A transformer that sees only notation, compressed via polar-angle quantization into a file smaller than a photograph.
There is something philosophically uncomfortable about treating chess as a language modeling problem. Chess has geometry, material balance, pawn structure, king safety, and tactical patterns that span a dozen moves. A language model has none of these built in. It operates on a flat token sequence with no explicit spatial representation. And yet, if you train a transformer on the move sequences of strong players, it has to learn something about chess to predict those sequences accurately. The question is how much, and whether that something is enough to make reliably legal moves.
This is the premise of ChessNano: a 51.9-million-parameter transformer trained on Lichess game records from players above 2500 Elo, compressed into under 60 megabytes using a two-stage quantization scheme I adapted from recent work in KV-cache compression. No board representation is given to the model.

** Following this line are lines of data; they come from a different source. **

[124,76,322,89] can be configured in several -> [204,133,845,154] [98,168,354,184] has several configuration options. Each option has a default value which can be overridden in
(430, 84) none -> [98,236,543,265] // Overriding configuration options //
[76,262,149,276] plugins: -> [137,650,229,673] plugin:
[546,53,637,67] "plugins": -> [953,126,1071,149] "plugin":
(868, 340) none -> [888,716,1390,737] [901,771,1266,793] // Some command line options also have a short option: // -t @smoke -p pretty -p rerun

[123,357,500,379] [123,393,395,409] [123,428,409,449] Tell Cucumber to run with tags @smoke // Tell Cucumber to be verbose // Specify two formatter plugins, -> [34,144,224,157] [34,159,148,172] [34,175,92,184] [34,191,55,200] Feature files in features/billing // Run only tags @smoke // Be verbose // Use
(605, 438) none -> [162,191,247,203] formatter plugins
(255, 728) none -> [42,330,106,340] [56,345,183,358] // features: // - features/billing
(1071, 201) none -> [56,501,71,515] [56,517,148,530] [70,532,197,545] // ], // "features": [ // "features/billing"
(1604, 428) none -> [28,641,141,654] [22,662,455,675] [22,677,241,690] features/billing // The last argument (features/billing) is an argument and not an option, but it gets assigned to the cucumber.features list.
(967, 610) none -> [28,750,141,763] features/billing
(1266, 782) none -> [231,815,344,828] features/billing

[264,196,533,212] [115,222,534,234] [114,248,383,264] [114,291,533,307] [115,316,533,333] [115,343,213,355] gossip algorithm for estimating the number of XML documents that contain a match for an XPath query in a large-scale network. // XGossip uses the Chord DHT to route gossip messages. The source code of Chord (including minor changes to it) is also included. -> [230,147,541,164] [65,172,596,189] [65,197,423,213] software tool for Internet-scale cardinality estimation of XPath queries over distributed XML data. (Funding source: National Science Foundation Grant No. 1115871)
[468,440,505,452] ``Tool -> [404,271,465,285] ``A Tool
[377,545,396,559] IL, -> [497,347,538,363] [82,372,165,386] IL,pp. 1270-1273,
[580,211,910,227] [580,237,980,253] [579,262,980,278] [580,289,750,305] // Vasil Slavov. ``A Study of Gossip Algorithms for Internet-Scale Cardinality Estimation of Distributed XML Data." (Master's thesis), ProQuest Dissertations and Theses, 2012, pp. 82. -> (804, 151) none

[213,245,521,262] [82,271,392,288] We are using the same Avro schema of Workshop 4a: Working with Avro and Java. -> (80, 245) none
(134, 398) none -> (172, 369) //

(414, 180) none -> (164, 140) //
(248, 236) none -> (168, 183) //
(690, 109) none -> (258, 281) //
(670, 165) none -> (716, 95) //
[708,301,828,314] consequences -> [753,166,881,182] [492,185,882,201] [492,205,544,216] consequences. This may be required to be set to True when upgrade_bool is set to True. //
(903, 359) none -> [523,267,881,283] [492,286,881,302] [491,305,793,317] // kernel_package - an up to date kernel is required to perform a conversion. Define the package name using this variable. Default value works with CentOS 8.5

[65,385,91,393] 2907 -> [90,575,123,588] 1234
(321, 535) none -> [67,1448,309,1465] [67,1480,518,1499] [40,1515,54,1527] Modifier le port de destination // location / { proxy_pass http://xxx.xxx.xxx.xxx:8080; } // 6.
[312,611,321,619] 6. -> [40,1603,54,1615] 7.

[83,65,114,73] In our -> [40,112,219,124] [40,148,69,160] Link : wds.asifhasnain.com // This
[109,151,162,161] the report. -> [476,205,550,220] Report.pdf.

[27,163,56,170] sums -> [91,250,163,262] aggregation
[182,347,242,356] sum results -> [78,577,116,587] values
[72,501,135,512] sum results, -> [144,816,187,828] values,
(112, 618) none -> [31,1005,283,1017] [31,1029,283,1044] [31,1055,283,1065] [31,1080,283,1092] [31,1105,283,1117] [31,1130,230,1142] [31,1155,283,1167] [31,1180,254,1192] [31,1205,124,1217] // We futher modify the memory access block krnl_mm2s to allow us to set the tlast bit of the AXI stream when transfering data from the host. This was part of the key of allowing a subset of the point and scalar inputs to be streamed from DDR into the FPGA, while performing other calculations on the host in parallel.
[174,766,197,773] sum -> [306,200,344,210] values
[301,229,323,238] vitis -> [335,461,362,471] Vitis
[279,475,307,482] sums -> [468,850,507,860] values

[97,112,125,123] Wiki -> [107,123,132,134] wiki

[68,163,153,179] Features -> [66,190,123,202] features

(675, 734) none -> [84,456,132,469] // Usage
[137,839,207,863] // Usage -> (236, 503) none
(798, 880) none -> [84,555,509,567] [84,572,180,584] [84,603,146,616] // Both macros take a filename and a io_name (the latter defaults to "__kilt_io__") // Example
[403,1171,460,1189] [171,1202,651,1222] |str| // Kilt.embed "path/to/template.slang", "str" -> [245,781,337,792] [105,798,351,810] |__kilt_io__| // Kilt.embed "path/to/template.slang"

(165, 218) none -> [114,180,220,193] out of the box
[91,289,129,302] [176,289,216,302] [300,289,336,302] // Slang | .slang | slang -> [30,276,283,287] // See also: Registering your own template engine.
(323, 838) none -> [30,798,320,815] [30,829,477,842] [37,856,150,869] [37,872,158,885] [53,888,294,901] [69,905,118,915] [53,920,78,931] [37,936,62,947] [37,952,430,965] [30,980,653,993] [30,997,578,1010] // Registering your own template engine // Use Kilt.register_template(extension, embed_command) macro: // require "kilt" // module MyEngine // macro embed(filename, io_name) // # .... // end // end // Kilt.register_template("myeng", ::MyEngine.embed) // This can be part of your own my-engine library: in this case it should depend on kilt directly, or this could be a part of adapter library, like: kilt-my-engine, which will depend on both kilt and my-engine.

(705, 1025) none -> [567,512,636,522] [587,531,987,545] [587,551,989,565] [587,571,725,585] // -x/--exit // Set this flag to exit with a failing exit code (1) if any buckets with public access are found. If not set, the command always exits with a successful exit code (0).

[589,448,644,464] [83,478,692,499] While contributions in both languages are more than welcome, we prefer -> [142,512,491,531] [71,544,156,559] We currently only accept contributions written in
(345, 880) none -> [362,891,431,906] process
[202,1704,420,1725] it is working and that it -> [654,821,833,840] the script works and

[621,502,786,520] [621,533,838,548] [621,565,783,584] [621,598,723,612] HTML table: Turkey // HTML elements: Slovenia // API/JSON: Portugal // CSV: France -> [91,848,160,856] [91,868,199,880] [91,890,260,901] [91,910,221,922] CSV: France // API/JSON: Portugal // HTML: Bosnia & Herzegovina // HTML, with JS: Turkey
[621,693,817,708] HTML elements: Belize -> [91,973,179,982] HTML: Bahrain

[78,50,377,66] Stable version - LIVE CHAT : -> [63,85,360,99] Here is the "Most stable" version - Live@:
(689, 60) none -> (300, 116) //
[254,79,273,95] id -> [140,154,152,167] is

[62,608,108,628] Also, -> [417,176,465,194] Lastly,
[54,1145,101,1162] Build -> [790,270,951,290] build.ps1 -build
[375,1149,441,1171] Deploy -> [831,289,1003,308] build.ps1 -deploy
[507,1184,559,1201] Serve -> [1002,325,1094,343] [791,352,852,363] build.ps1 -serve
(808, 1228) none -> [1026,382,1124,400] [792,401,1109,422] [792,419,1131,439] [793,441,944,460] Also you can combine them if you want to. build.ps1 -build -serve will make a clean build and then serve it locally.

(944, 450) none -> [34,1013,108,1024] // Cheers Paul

No piece positions. No evaluation. Just notation.
Standard Algebraic Notation, SAN, encodes every chess move as a short string: e4, Nf3, Bxc6+, O-O. A full game becomes a sequence of these tokens framed by start and end markers. The vocabulary covers all SAN strings that appear in the training corpus, padded to 2048 entries for fast embedding lookup. The training objective is straightforward: given all previous moves in a game, predict the next one. Cross-entropy loss. Nothing else.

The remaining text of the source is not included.